# [Exercise]
Write out exactly the lines running from the one with "(834, 532) none -> (98, 818) //" to the last line of the entries, keeping both the first and the last.
[Data extracts — start]
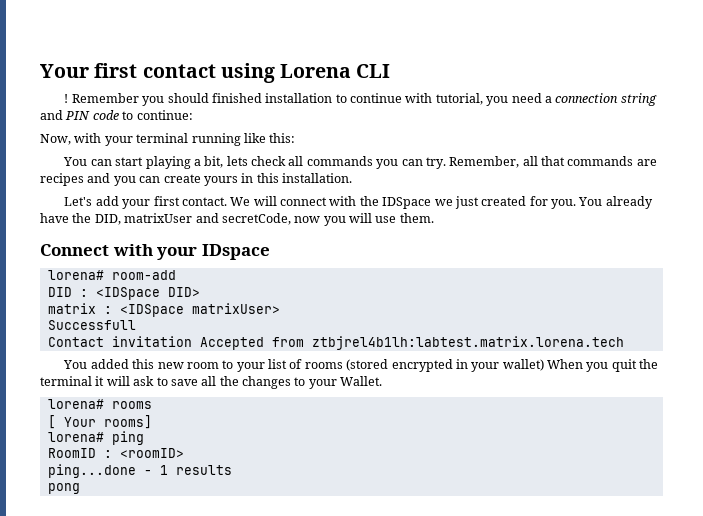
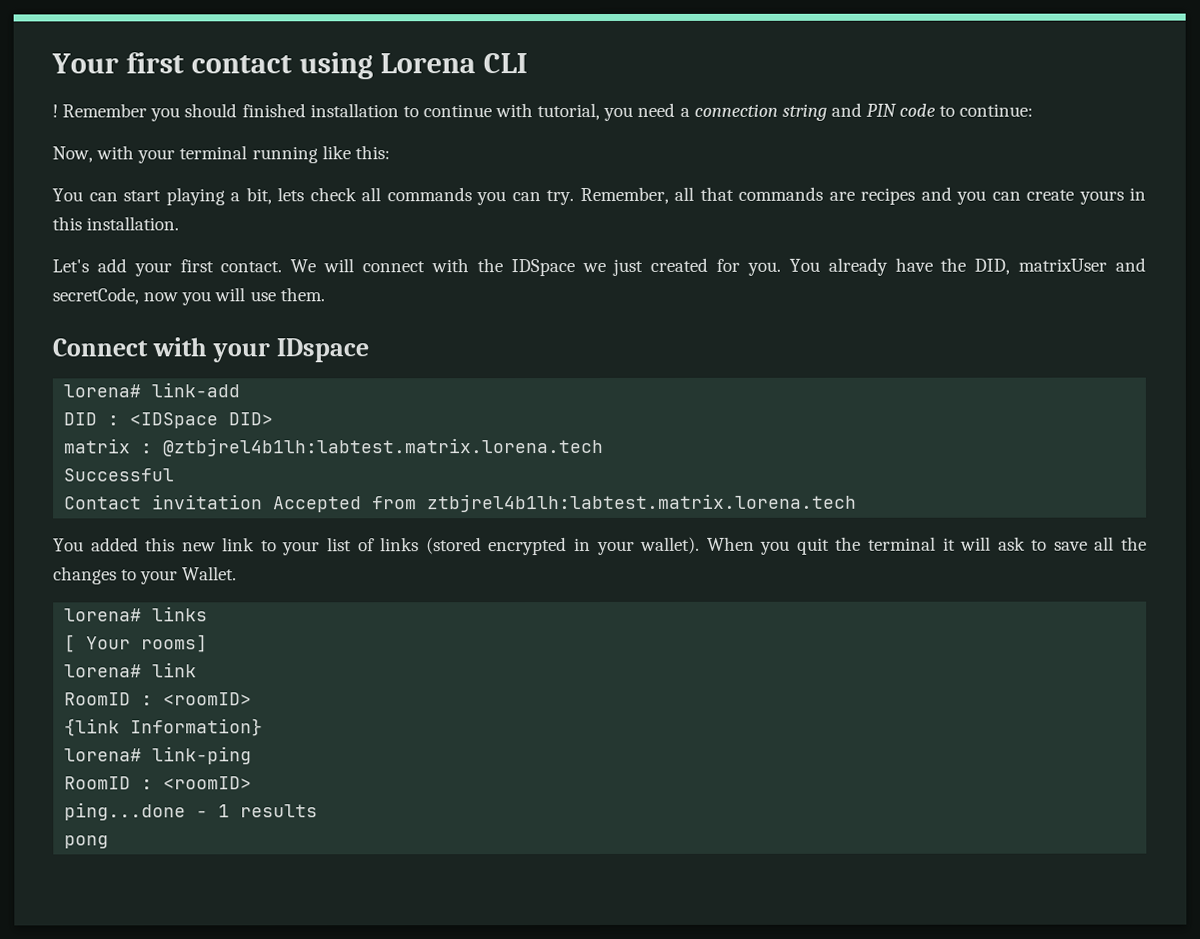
[111,270,176,280] room-add -> [151,382,241,398] link-add
[119,303,280,317] [47,320,136,330] <IDSpace matrixUser> // Successfull -> [162,437,604,457] [63,468,176,482] @ztbjrel4b1lh:labtest.matrix.lorena.tech // Successful
[186,362,219,369] room -> [222,537,256,552] link
[304,362,343,369] rooms -> [380,537,420,552] links
[502,359,544,371] wallet) -> [640,536,701,554] wallet).
[111,401,152,409] rooms -> [152,606,209,622] links
[111,431,144,445] ping -> [152,662,198,678] [64,692,253,706] [64,718,264,737] [64,746,253,765] link // RoomID : <roomID> // {link Information} // lorena# link-ping

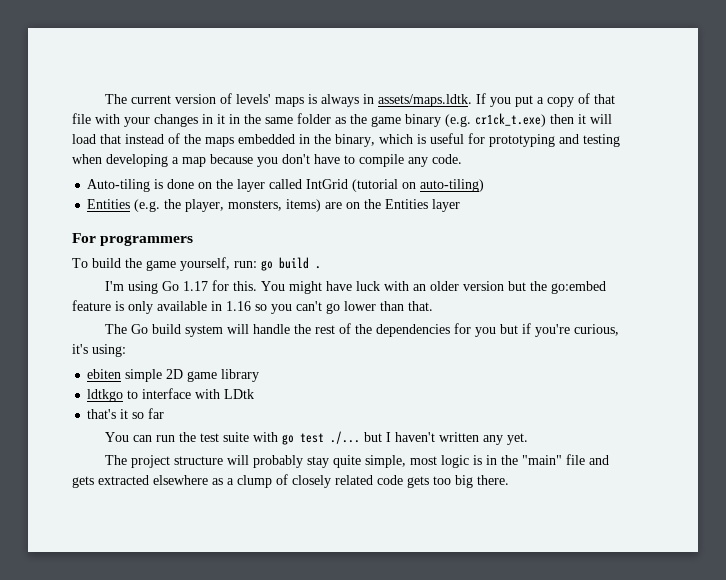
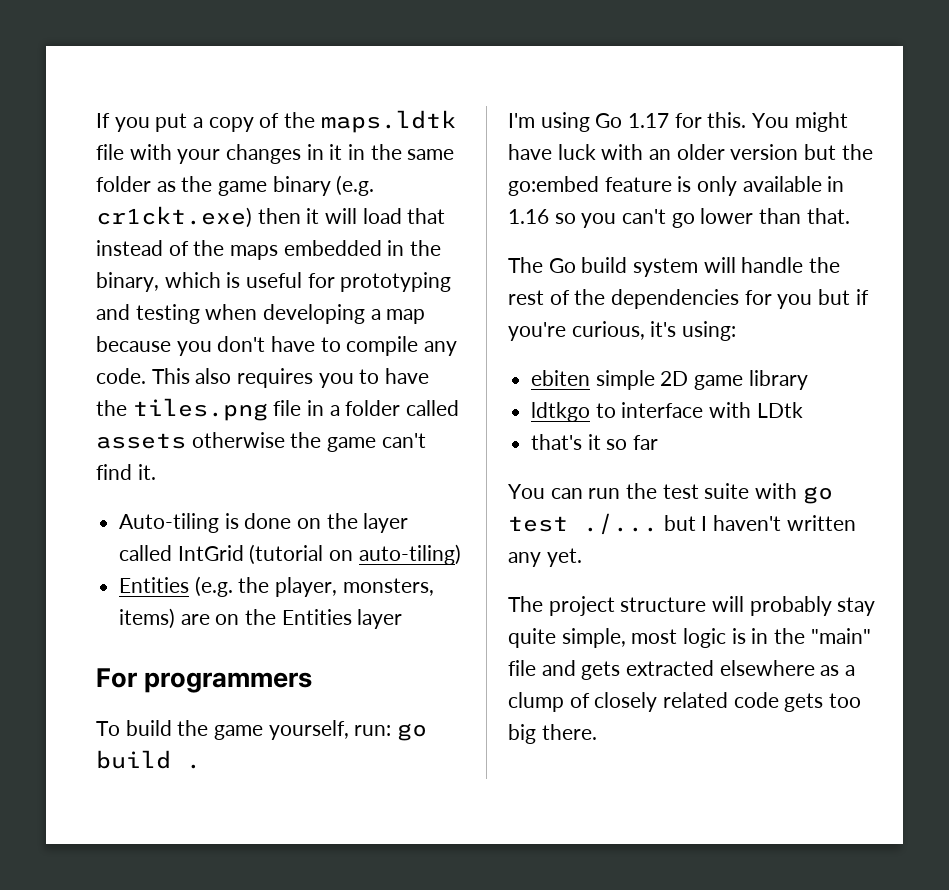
[104,93,472,107] The current version of levels' maps is always in assets/maps.ldtk. -> (96, 120) none
[593,94,615,104] that -> [284,110,456,133] the maps.ldtk
[475,113,546,127] cr1ck_t.exe) -> [96,206,252,228] cr1ckt.exe)
(462, 159) none -> [151,368,430,388] [96,398,460,421] [96,432,426,452] [96,464,156,480] This also requires you to have the tiles.png file in a folder called assets otherwise the game can't find it.

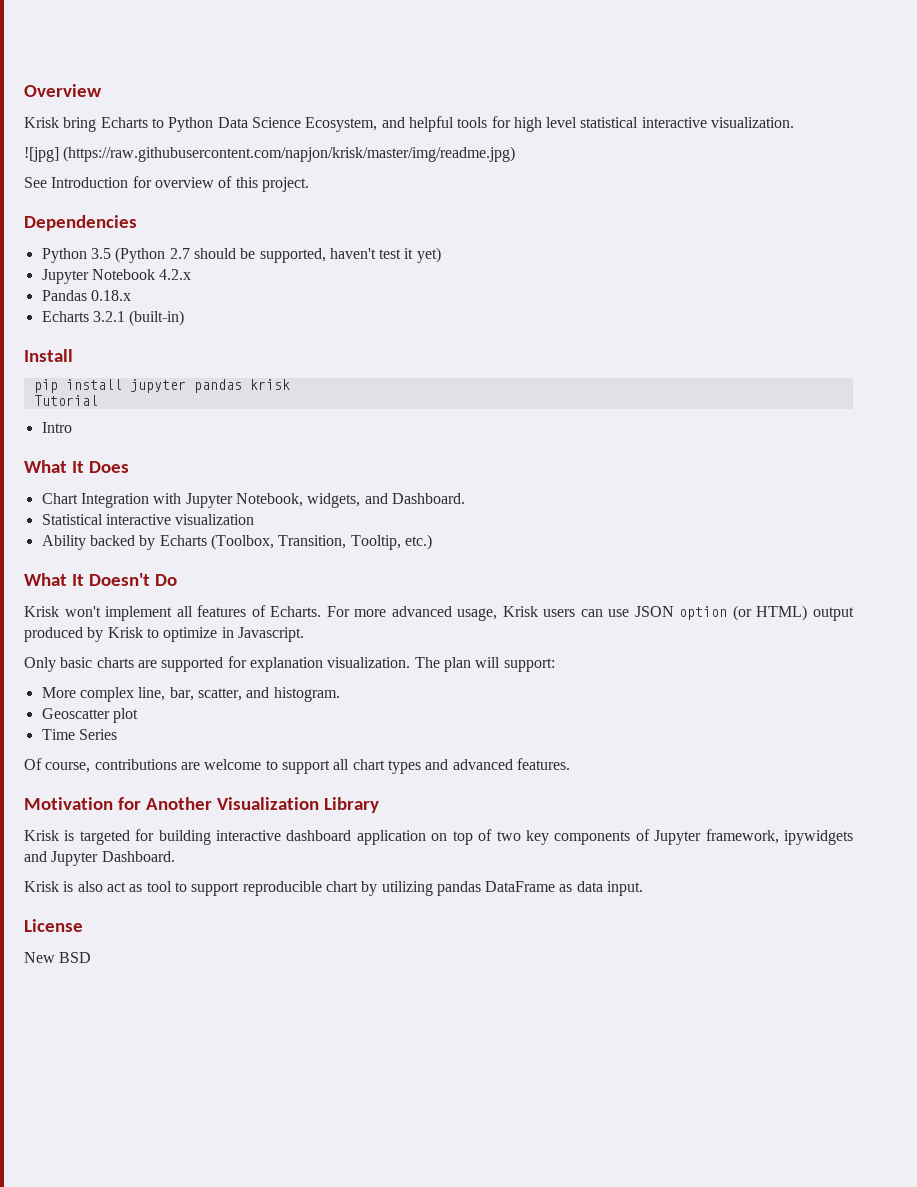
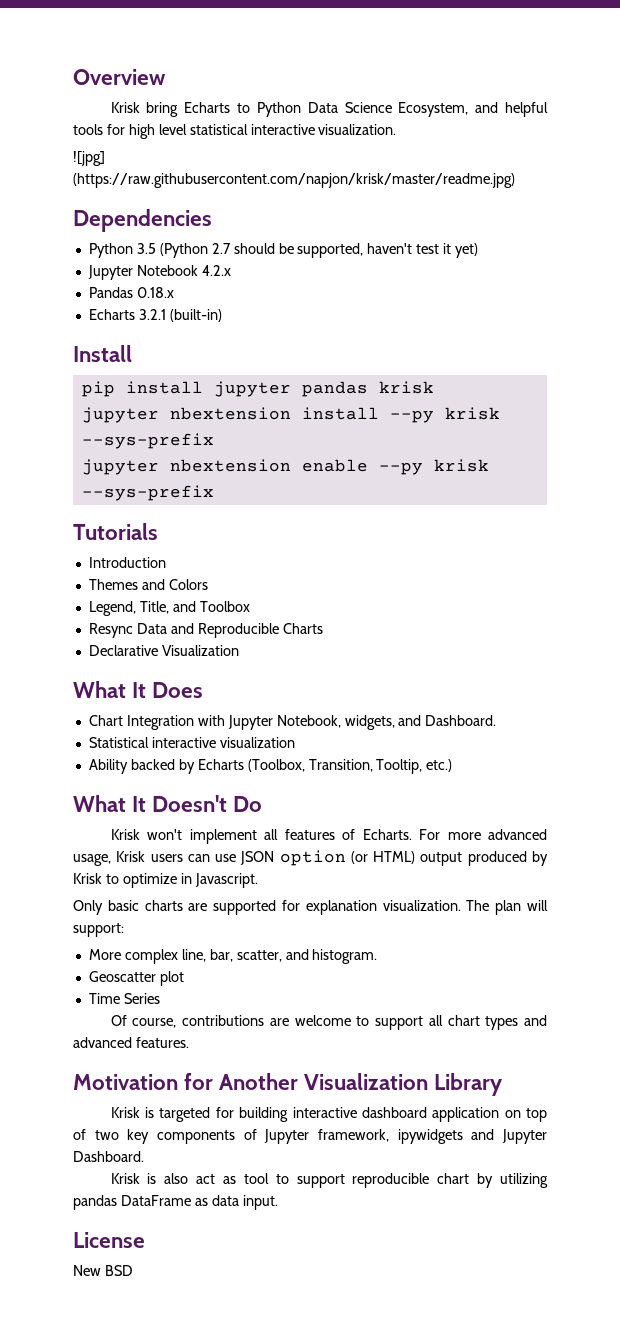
[63,146,516,162] [24,176,309,192] (https://raw.githubusercontent.com/napjon/krisk/master/img/readme.jpg) // See Introduction for overview of this project. -> [73,173,515,188] (https://raw.githubusercontent.com/napjon/krisk/master/readme.jpg)
[33,395,98,406] [41,422,72,433] Tutorial // Intro -> [81,407,500,423] [81,433,214,449] [81,459,489,475] [81,485,214,501] [73,523,158,540] [88,557,166,568] [88,579,208,590] [88,601,250,616] [88,623,323,638] [88,645,239,656] jupyter nbextension install --py krisk --sys-prefix // jupyter nbextension enable --py krisk --sys-prefix // Tutorials // Introduction // Themes and Colors // Legend, Title, and Toolbox // Resync Data and Reproducible Charts // Declarative Visualization

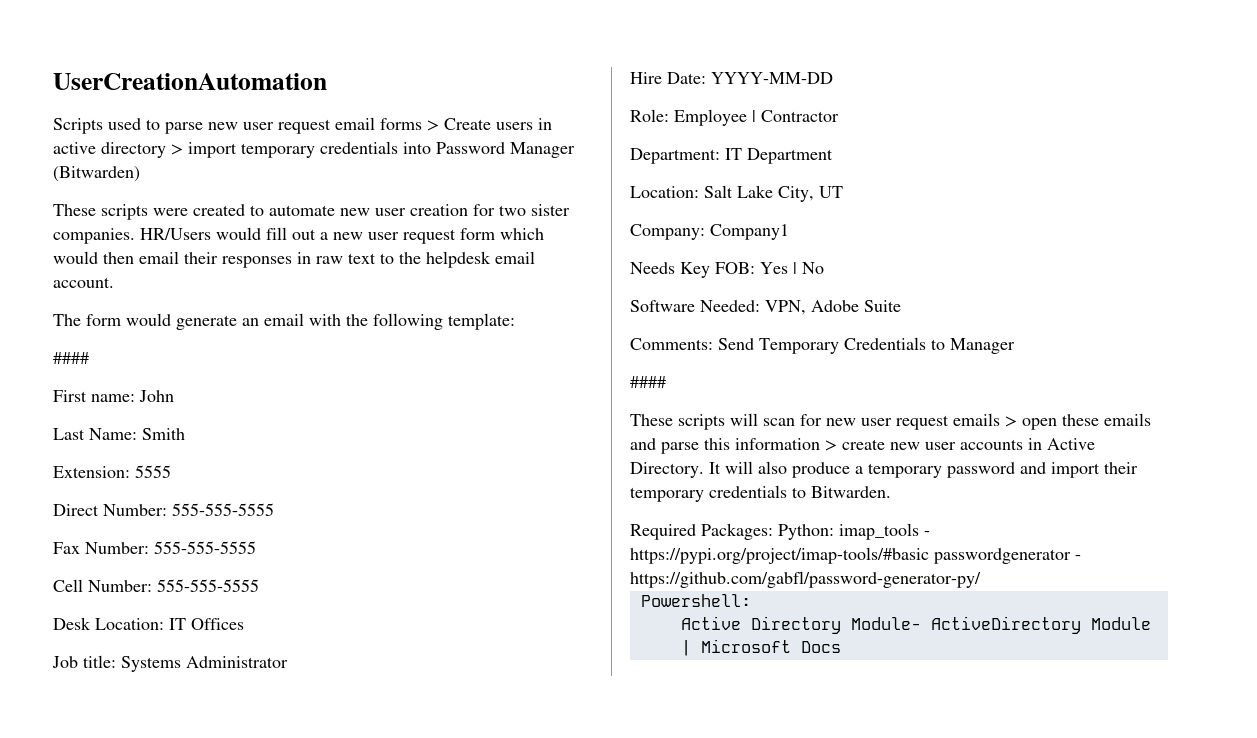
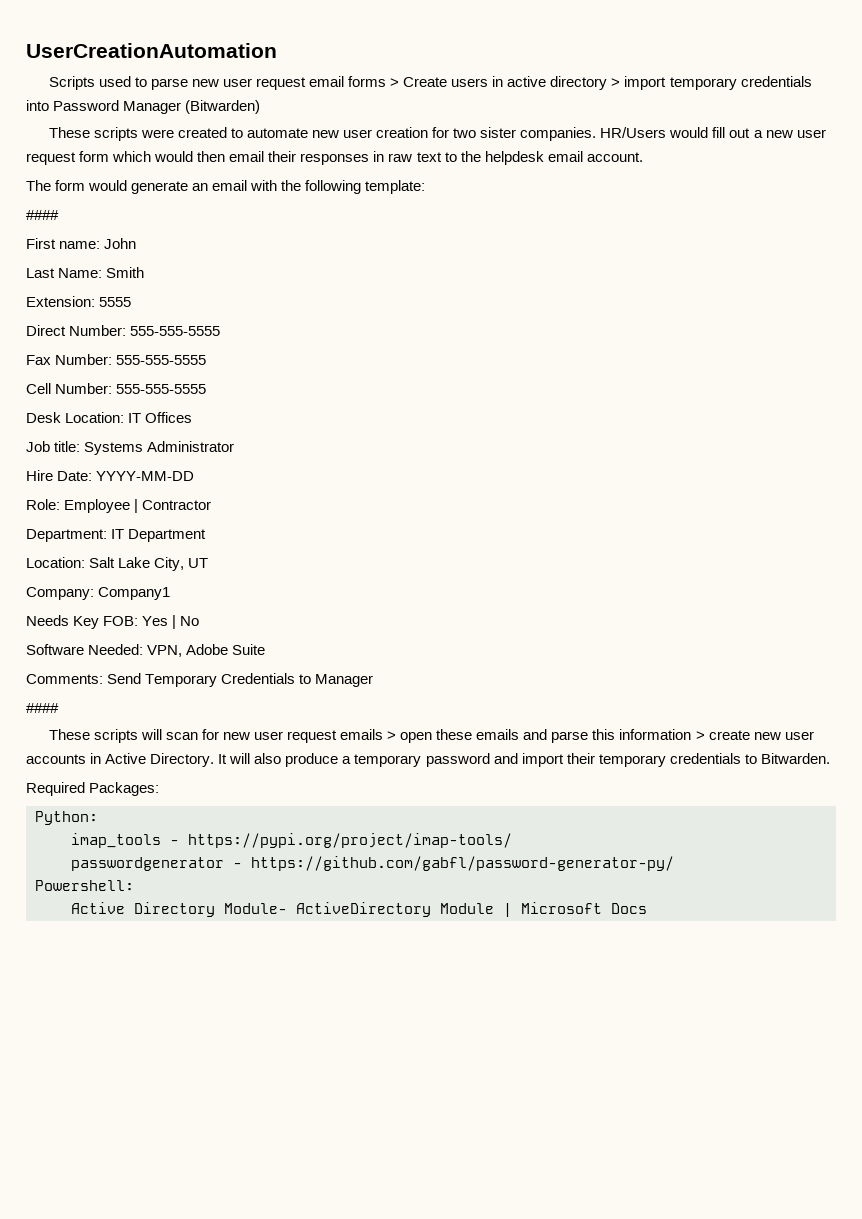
(773, 531) none -> (160, 789) //
(834, 532) none -> (98, 818) //
[630,547,929,564] https://pypi.org/project/imap-tools/#basic -> [188,833,512,848] https://pypi.org/project/imap-tools/ //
[Data extracts — finish]
# [Answer]
(834, 532) none -> (98, 818) //
[630,547,929,564] https://pypi.org/project/imap-tools/#basic -> [188,833,512,848] https://pypi.org/project/imap-tools/ //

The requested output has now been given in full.